ERG components were measured, as previously described by us. ^{12 13 14} Briefly, the amplitude of the a-wave was measured from the baseline to the most negative trough and the amplitude of the b-wave was measured from the trough of the a-wave to the most positive peak of the response. The amplitude of the b-wave was plotted against the corresponding flash intensity to generate the scotopic luminance–response function curve that was fitted to a sigmoidal regression curve (Prism, ver. 3.00 for Windows; GraphPad Software, San Diego, CA) from which the rod V _max (maximum pure rod response) was derived. Also, the ERG response evoked by the brightest flash delivered in scotopic conditions (the so-called mixed rod–cone response) was also included in the analysis.

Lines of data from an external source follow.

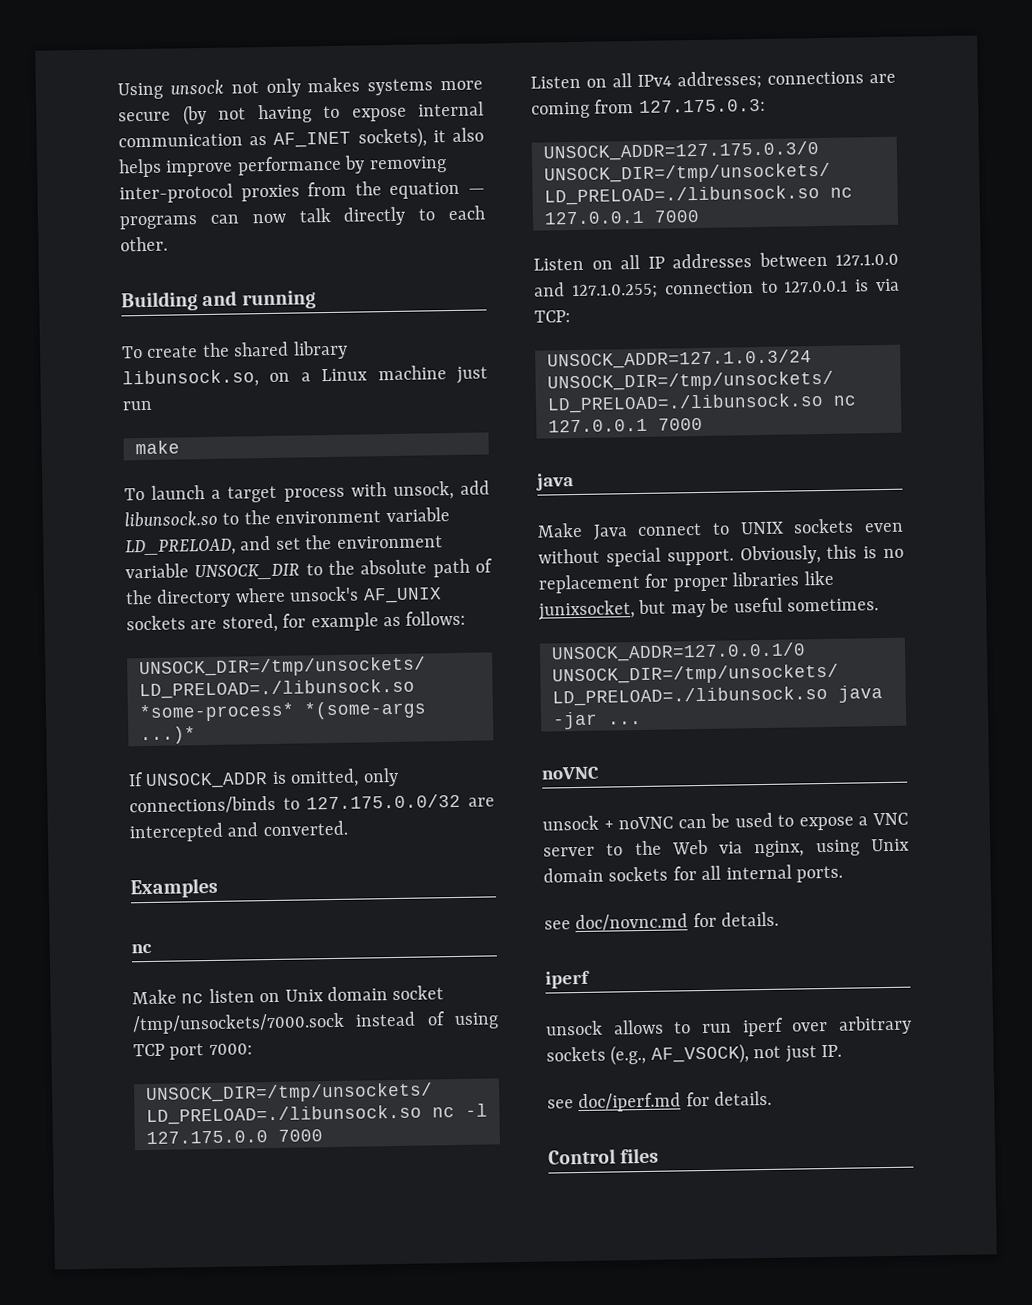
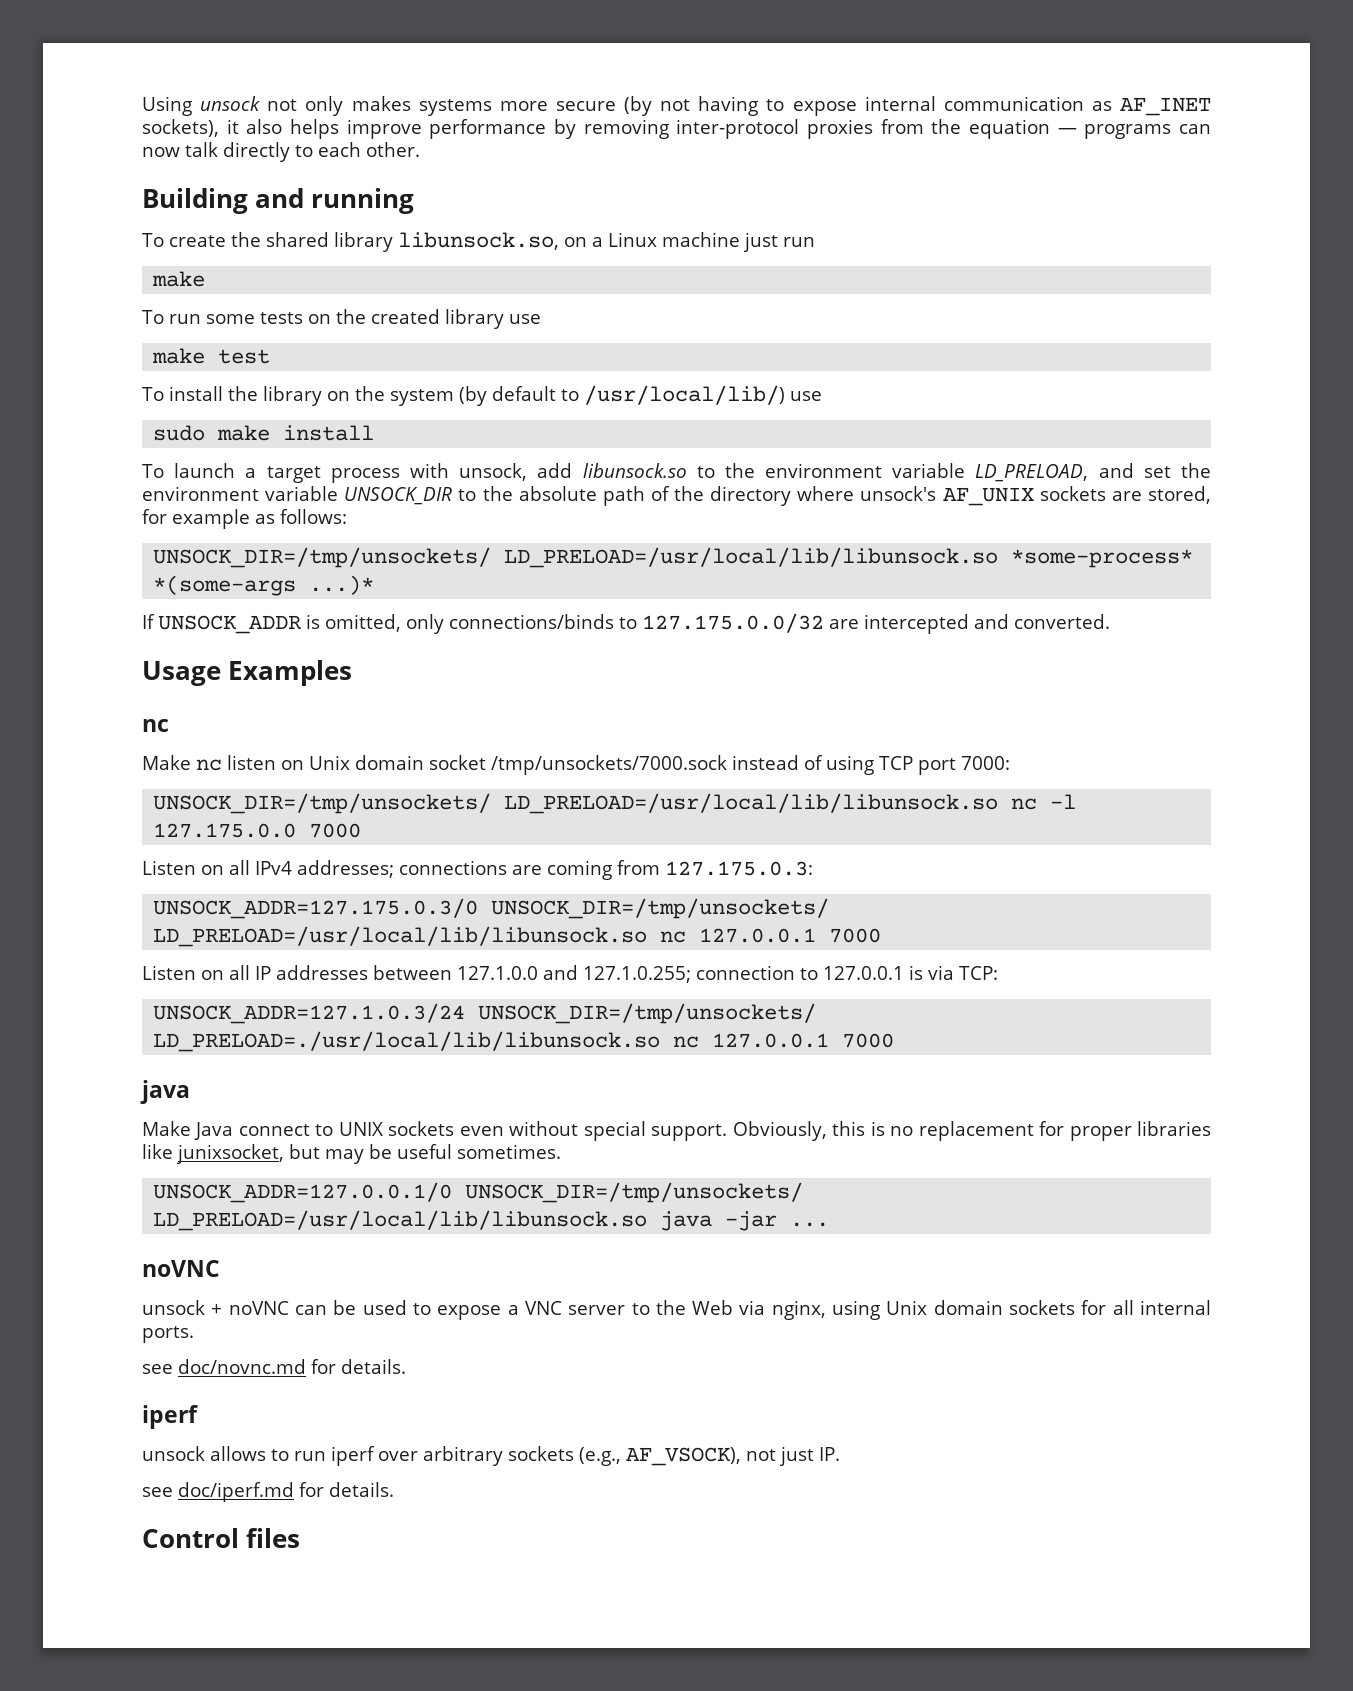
(180, 447) none -> [142,309,541,329] [152,348,271,364] [142,385,822,406] [153,425,375,441] // To run some tests on the created library use // make test // To install the library on the system (by default to /usr/local/lib/) use // sudo make install
[139,678,415,700] LD_PRELOAD=./libunsock.so -> [504,547,999,568] LD_PRELOAD=/usr/local/lib/libunsock.so
(348, 828) none -> [142,661,221,686] Usage
[146,1104,422,1126] LD_PRELOAD=./libunsock.so -> [504,793,999,814] LD_PRELOAD=/usr/local/lib/libunsock.so
[544,185,820,206] LD_PRELOAD=./libunsock.so -> [153,926,648,947] LD_PRELOAD=/usr/local/lib/libunsock.so
[547,392,824,414] LD_PRELOAD=./libunsock.so -> [153,1031,661,1052] LD_PRELOAD=./usr/local/lib/libunsock.so
[552,685,828,707] LD_PRELOAD=./libunsock.so -> [153,1210,648,1231] LD_PRELOAD=/usr/local/lib/libunsock.so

Finally, since no a-wave can be identified in the photopic responses of rats (Fonteille VL, et al. IOVS 2005;46:ARVO E-Abstract 2246), ^{12 13 14 23 24} the photopic b-wave was measured from baseline to the peak of the wave. A one-way ANOVA (P < 0.05) followed by the Tukey honestly significant difference (HSD) or a Student’s t-test was used to compare the effect of postnatal hyperoxia on retinal structure (vasculature and histology) and function. The data are presented as the mean ±1 SD. 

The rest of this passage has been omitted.